• **What to do**: No pictures in the copy, please: retype all the records exactly.

Stored dataset items
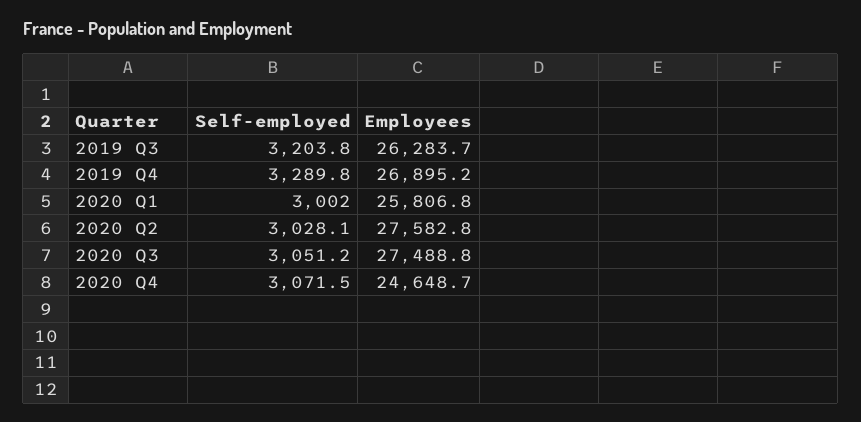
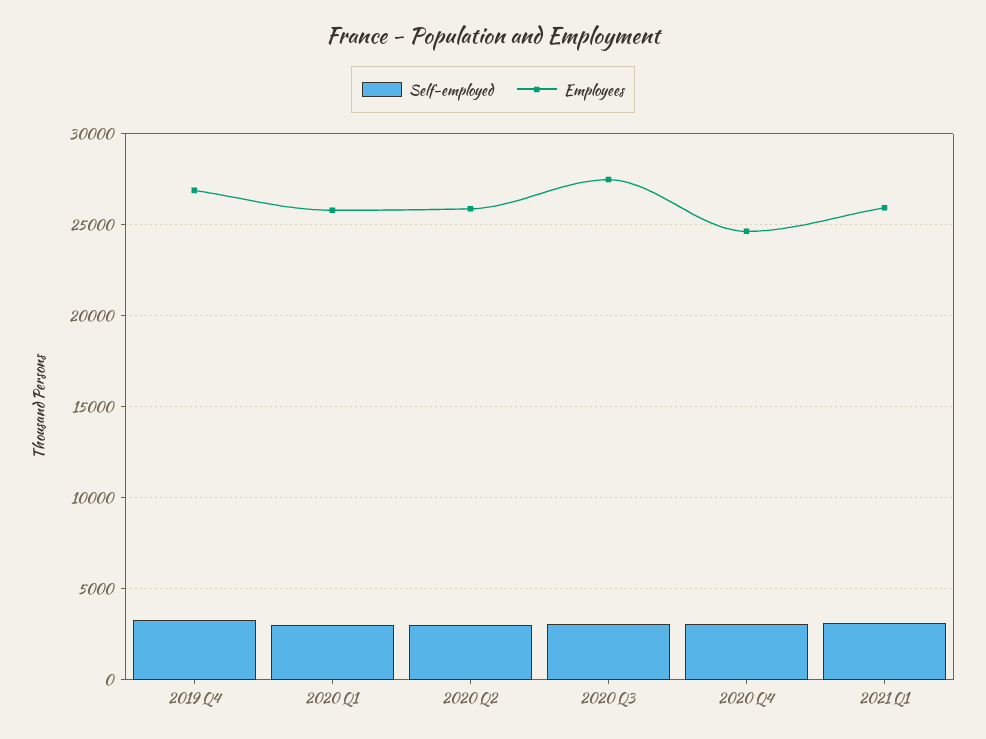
Self-employed, 2019 Q3: 3203.8 -> none
Employees, 2019 Q3: 26283.7 -> none
Employees, 2020 Q2: 27582.8 -> 26000
Self-employed, 2021 Q1: none -> 3000
Employees, 2021 Q1: none -> 26000

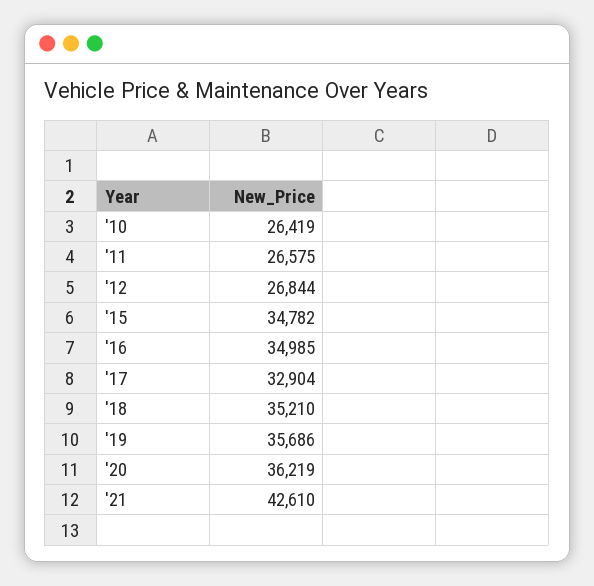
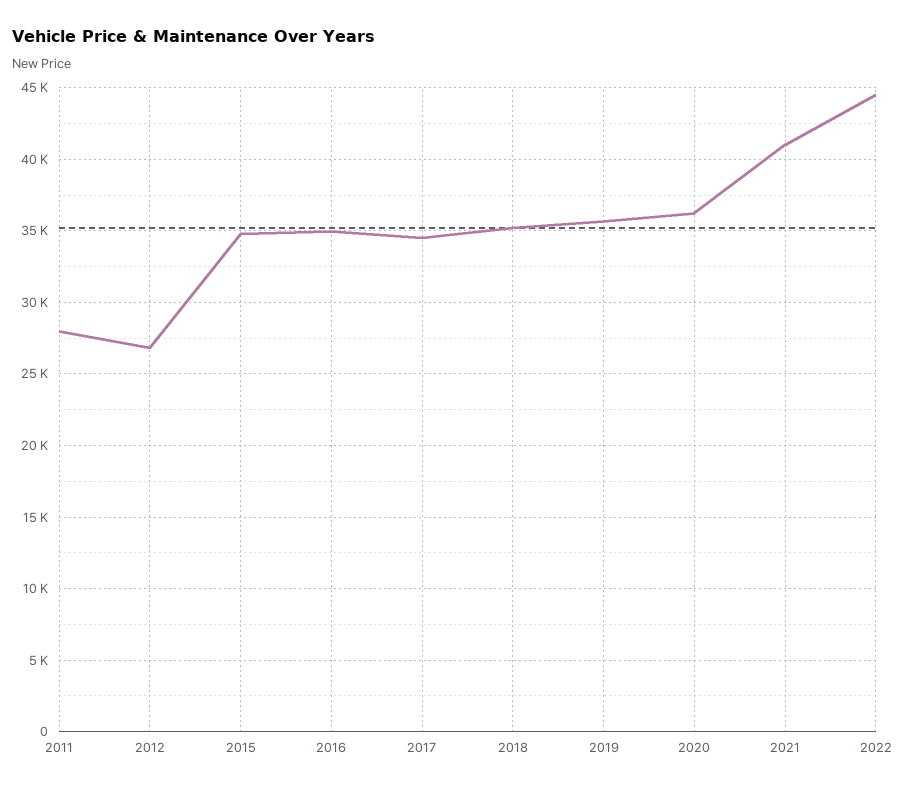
'10: 26419 -> none
'11: 26575 -> 28000
'17: 32904 -> 34500
'21: 42610 -> 41000
2022: none -> 44500

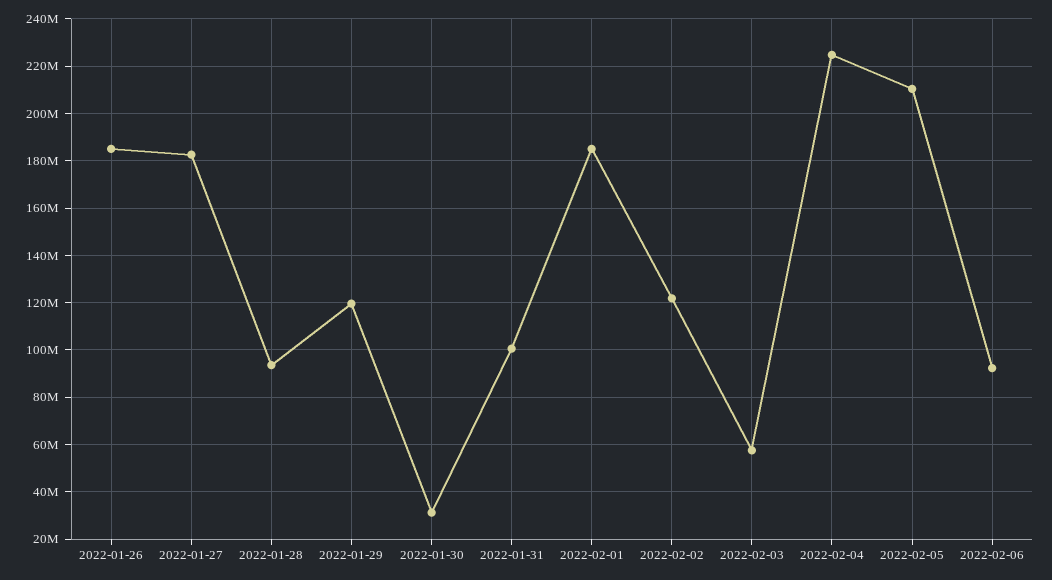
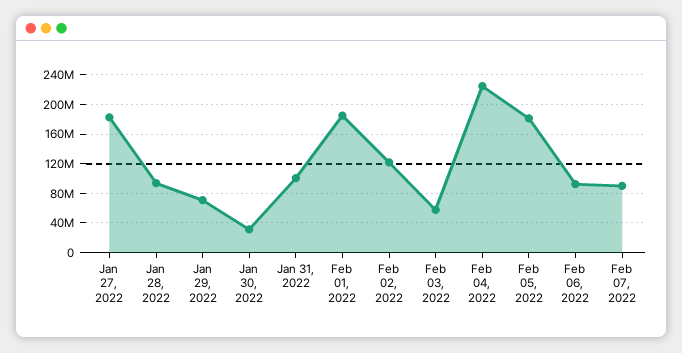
2022-01-26: 185000000 -> none
2022-01-29: 120000000 -> 70000000
2022-02-05: 210000000 -> 180000000
Feb 07, 2022: none -> 90000000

• **Task response**:
Self-employed, 2019 Q3: 3203.8 -> none
Employees, 2019 Q3: 26283.7 -> none
Employees, 2020 Q2: 27582.8 -> 26000
Self-employed, 2021 Q1: none -> 3000
Employees, 2021 Q1: none -> 26000

'10: 26419 -> none
'11: 26575 -> 28000
'17: 32904 -> 34500
'21: 42610 -> 41000
2022: none -> 44500

2022-01-26: 185000000 -> none
2022-01-29: 120000000 -> 70000000
2022-02-05: 210000000 -> 180000000
Feb 07, 2022: none -> 90000000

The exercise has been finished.